Shaking the memory out of her brain, she looked over at the uncooked supper of white beans and collards she’d set out next to the stove. She should get herself up and get started on that. “Michael row the boat ashore,” she heard a voice sing; startled, she realized the voice was her own.
Fourteen-month-old Elisabeth Rose, Lissy for short, sat at Dessie’s feet, ripping Kleenex into tiny pieces. In her wide, dark eyes and straight black hair, Dessie could see her daughter’s resemblance to Billie, and in her long pudgy legs and fingers she could see hints of Lux’s athletic build. “Michael row the boat ashore, hallelujah,” Dessie sang again, absently.
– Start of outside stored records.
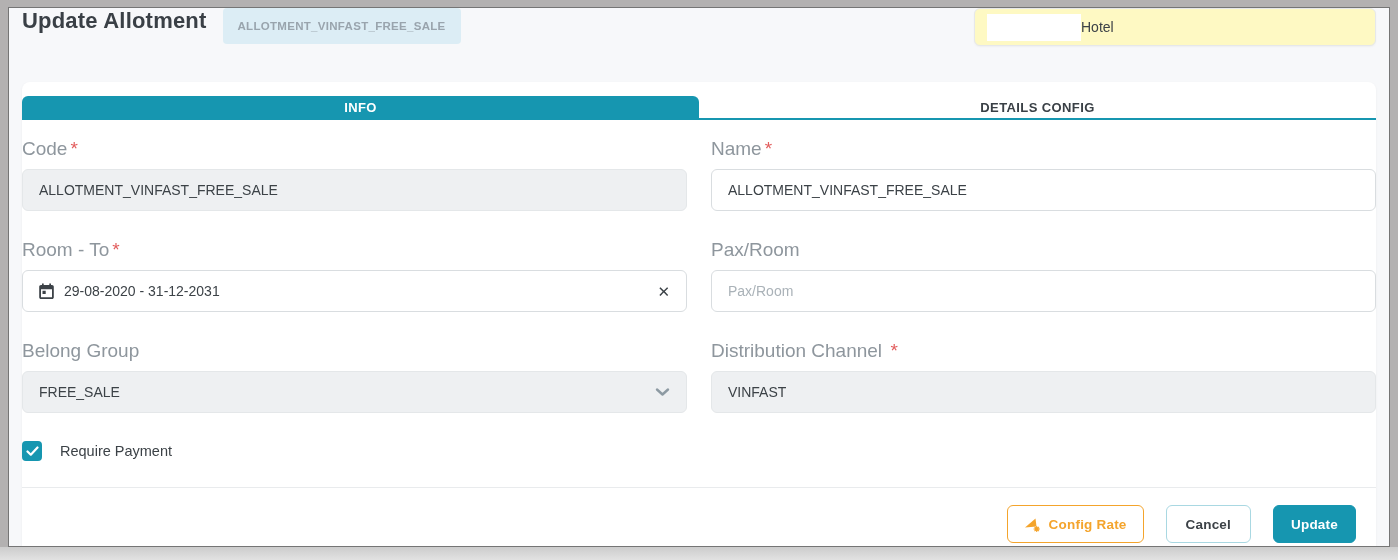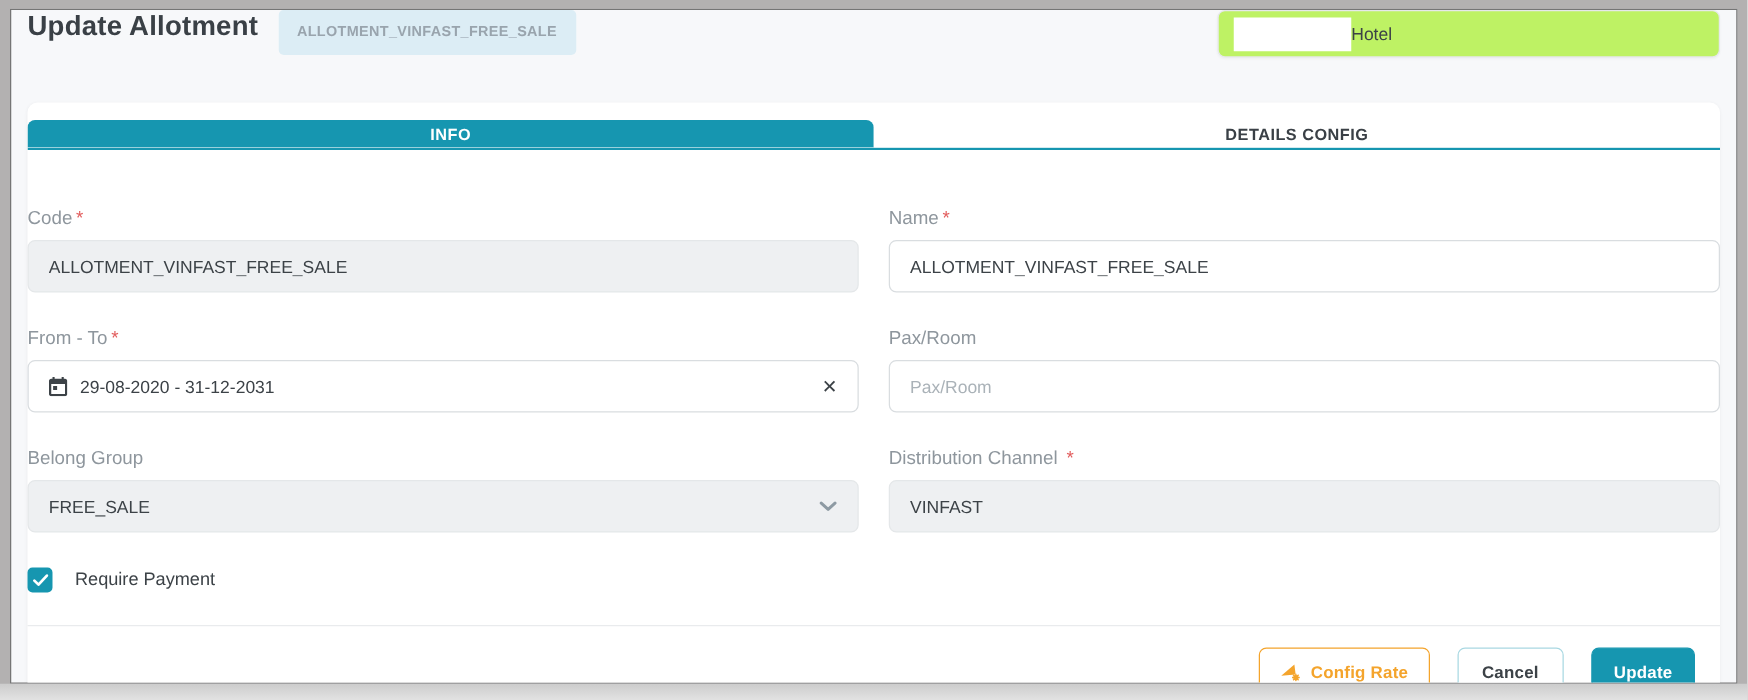--- a/index.html
+++ b/index.html
@@ -20,21 +20,21 @@
     padding:0 13px; overflow:hidden;
   }
   
   .app-header { height:74px; display:flex; align-items:flex-start; gap:16px; }
   .page-title { font-size:22px; font-weight:700; color:#3a4046; margin:0; letter-spacing:.2px; }
   .badge {
     background:#dcedf5; color:#99a4ad; font-size:11.5px; font-weight:600;
     letter-spacing:.3px; padding:12px 15px; border-radius:4px; white-space:nowrap;
   }
   .hotel-box {
-    margin-left:auto; width:402px; height:38px; background:#bef264;
+    margin-left:auto; width:402px; height:38px; background:#fef9c3;
     border:1px solid #e6e8ea; border-radius:6px; box-shadow:0 1px 2px rgba(0,0,0,.04);
     display:flex; align-items:center; padding:0 12px;
     color:#3c4247; font-size:14px; cursor:pointer;
   }
   .redacted { width:94px; height:27px; background:#ffffff; flex:0 0 auto; }
   
   .card { background:#ffffff; border-radius:8px; box-shadow:0 1px 3px rgba(0,0,0,.05); }
   .tabs {
     display:flex; height:38px; border-bottom:2px solid var(--teal);
     border-radius:8px 8px 0 0; overflow:hidden;
@@ -43,21 +43,21 @@
     flex:1 1 50%; display:flex; align-items:center; justify-content:center;
     font-size:13px; font-weight:700; letter-spacing:.4px; color:#3a4046;
     background:#ffffff; cursor:pointer;margin-top:14px;
   }
   .tab.active { background:var(--teal); color:#ffffff; border-radius:6px 6px 0 0; }
   
   :root { --teal:#1696b0; --orange:#f4a42c; --red:#e25d5d; --label:#8e969d;
           --border:#d9dde0; --text:#3c4247; --disabled-bg:#eef0f2; }
   .form { padding:18px 0 0; display:grid; grid-template-columns:1fr 1fr; column-gap:24px; }
   .field { margin-bottom:28px; }
-  .field-label { font-size:15px; color:var(--label); margin-bottom:9px;margin-top:28px; }
+  .field-label { font-size:19px; color:var(--label); margin-bottom:9px; }
   .req { color:var(--red); margin-left:3px; }
   .input {
     width:100%; height:42px; border:1px solid var(--border); border-radius:6px;
     background:#fff; color:var(--text); font-size:14px;
     padding:0 16px; display:flex; align-items:center; gap:10px;
     font-family:"Liberation Sans", sans-serif; outline:none;
   }
   input.input::placeholder { color:#aab2b8; }
   .input.disabled { background:var(--disabled-bg); border-color:#e4e7e9; }
   .grow { flex:1 1 auto; }
@@ -109,21 +109,21 @@
       <div>
         <div class="field">
           <div class="field-label">
             <span>Code</span><span class="req">*</span>
           </div>
           <input class="input disabled" readonly="" value="ALLOTMENT_VINFAST_FREE_SALE" style="">
         </div>
 
         <div class="field">
           <div class="field-label">
-            <span>From - To</span><span class="req">*</span>
+            <span>Room - To</span><span class="req">*</span>
           </div>
           <div class="input">
             <span class="icon">
               <svg width="15" height="16" viewBox="0 0 15 16">
                   <path fill="#3c4247" d="M13 2h-1V.5h-1.7V2H4.7V.5H3V2H2C1 2 .2 2.8.2 3.8v10.4c0 1 .8 1.8 1.8 1.8h11c1 0 1.8-.8 1.8-1.8V3.8C14.8 2.8 14 2 13 2zm0 12.2H2V6.2h11v8zM3.5 7.8h3.2V11H3.5V7.8z"></path>
                 </svg>
             </span>
             <span class="grow">29-08-2020 - 31-12-2031</span>
             <span class="clear-x">✕</span>
           </div>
Lissy grabbed hold of a tissue in the box and pulled with both hands until it came up out of the center. Each time she got a tissue out, she squealed and waved it in the air; then, piece by piece, tore it into bits and let the pieces fall like the leaves that blew down from the trees outside the window.
Dessie leaned forward in the chair and held out her hands. “Come up here to Mama, that’s my big girl.” Lissy clutched more tissues in her right hand, and a wet smile lit up her face. She crawled over, then held up outstretched arms. Dessie gathered Lissy up and settled the child on her hip, careful not to put any extra pressure on her tight, stretched-out belly or her diaphragm. Breathing had become harder, the trailer was stuffy, and the hot spell in the past few days hadn’t helped. Today a throbbing lower backache made it even harder to get out of the chair. At least now that October was here, the air cooled down as night came on. Dessie wondered if she should call her mother over from the farmhouse next door before the pains in her back got any worse. It felt almost like cramps but not quite; the pain shot from her lower back to her hip. Must be all this extra weight, Dessie thought, straining to lean forward in the chair.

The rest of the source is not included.